Aim of the exercise: Return every record below exactly as written, but leave out the pictures.

Provided data:
--- START ---

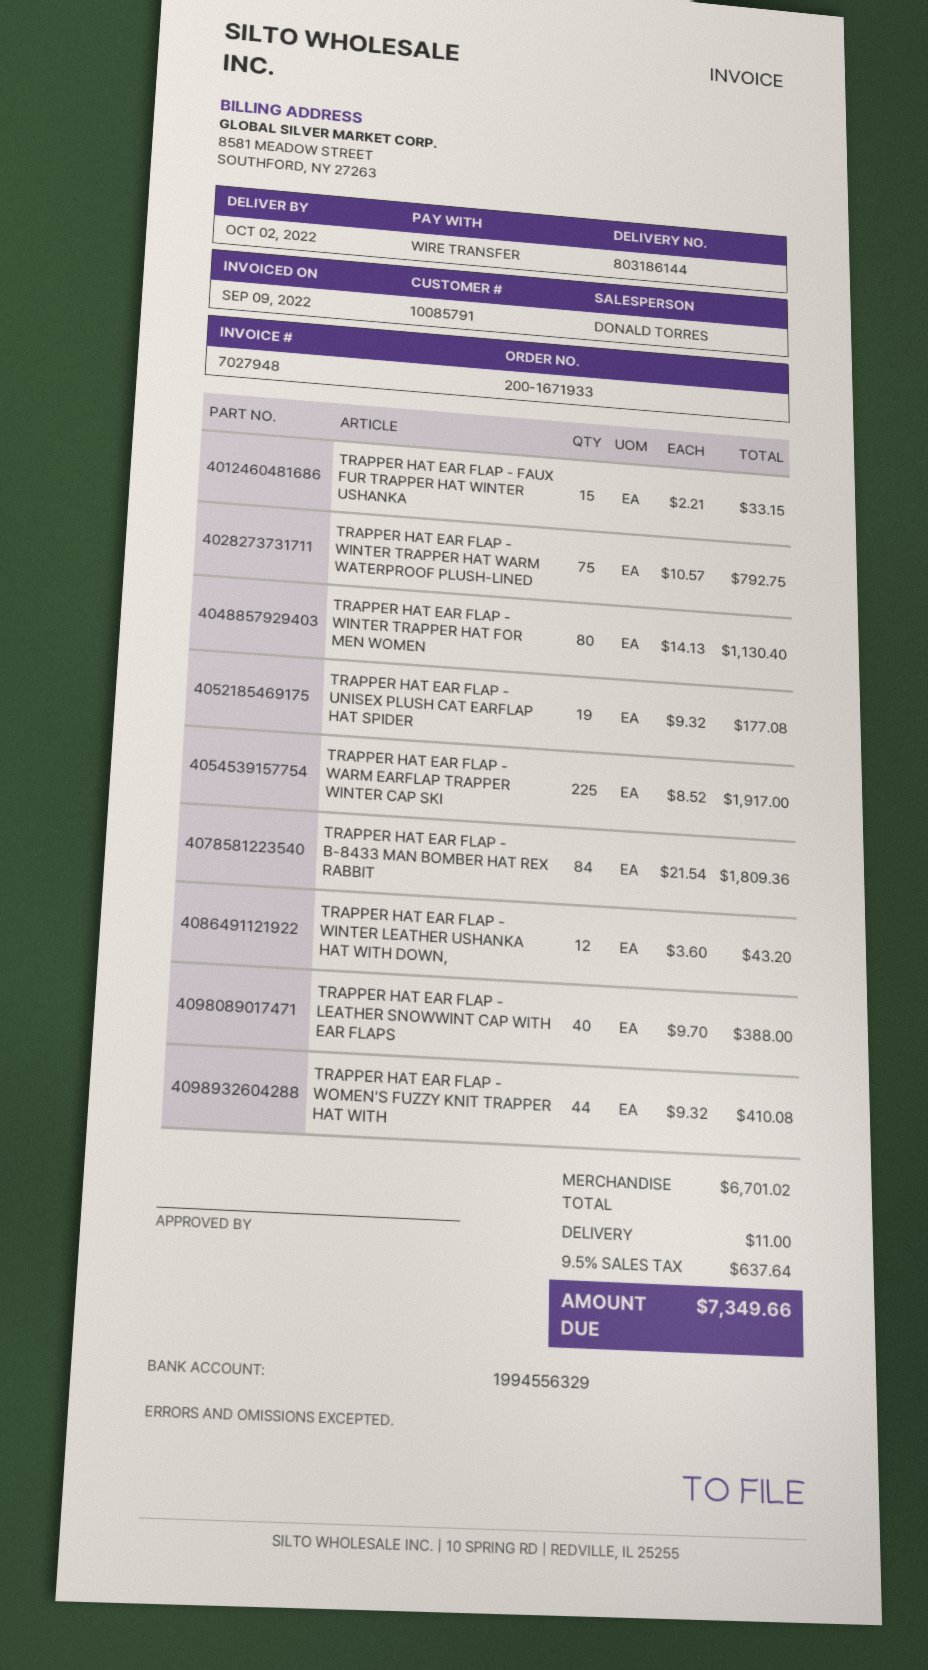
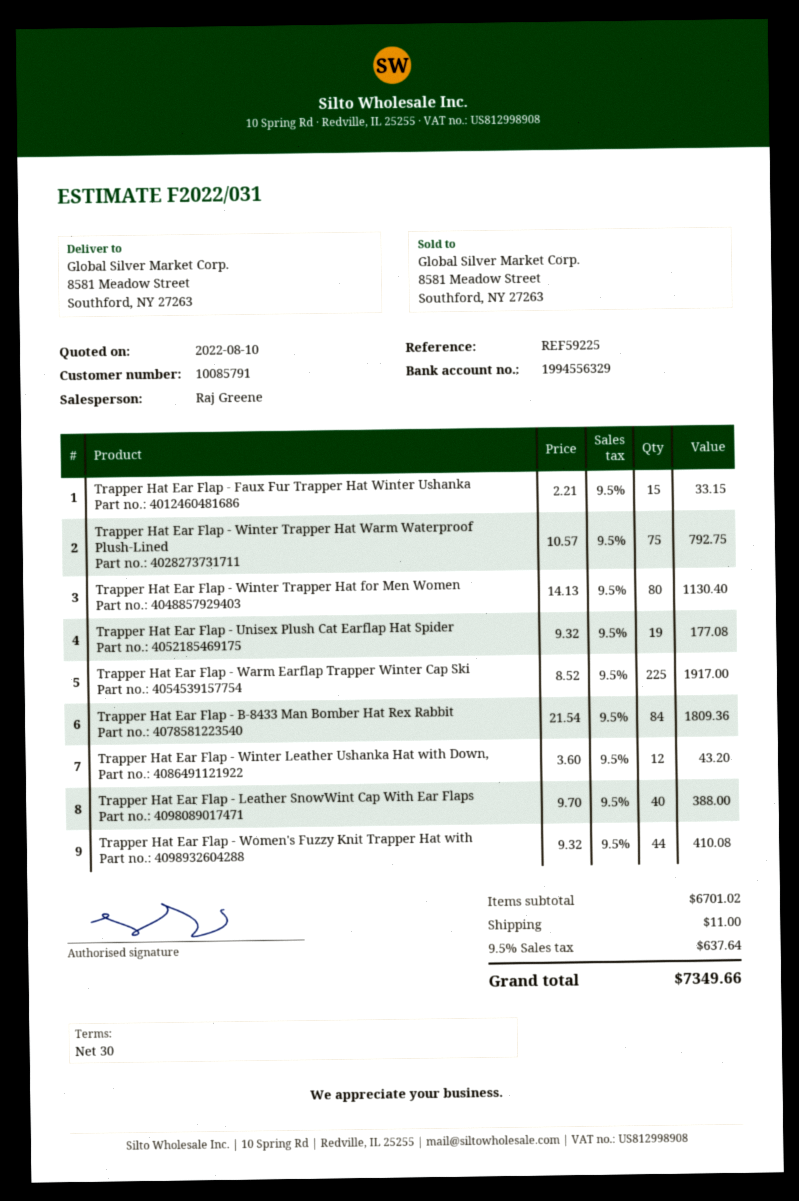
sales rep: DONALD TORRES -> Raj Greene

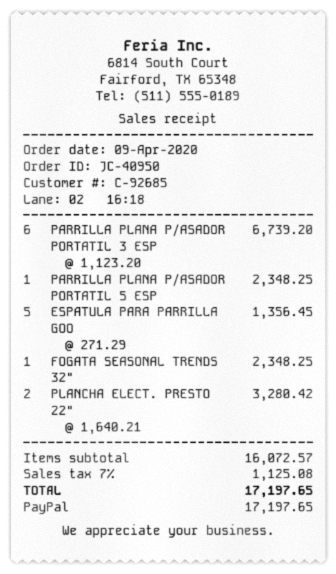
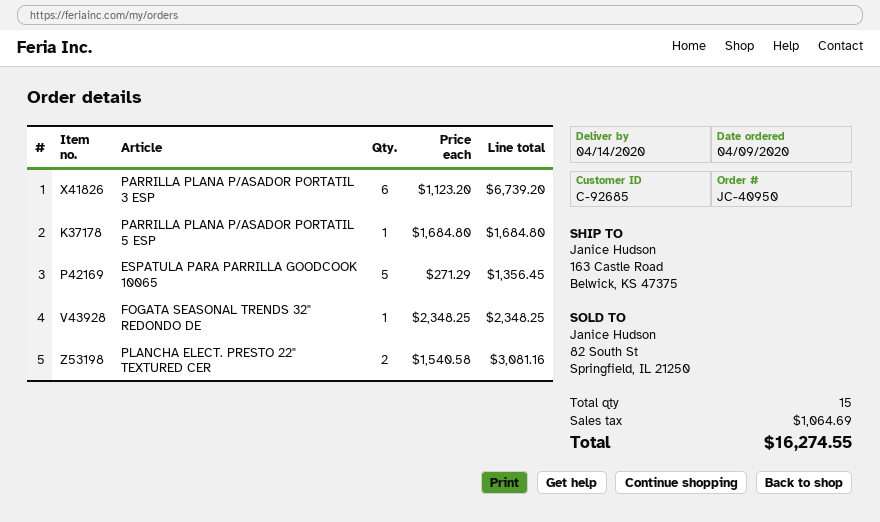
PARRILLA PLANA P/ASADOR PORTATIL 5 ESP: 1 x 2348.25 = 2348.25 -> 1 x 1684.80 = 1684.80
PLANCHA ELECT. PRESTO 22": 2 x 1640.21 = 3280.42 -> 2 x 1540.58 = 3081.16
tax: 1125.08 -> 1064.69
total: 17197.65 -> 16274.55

--- END ---

Response to the exercise:
sales rep: DONALD TORRES -> Raj Greene

PARRILLA PLANA P/ASADOR PORTATIL 5 ESP: 1 x 2348.25 = 2348.25 -> 1 x 1684.80 = 1684.80
PLANCHA ELECT. PRESTO 22": 2 x 1640.21 = 3280.42 -> 2 x 1540.58 = 3081.16
tax: 1125.08 -> 1064.69
total: 17197.65 -> 16274.55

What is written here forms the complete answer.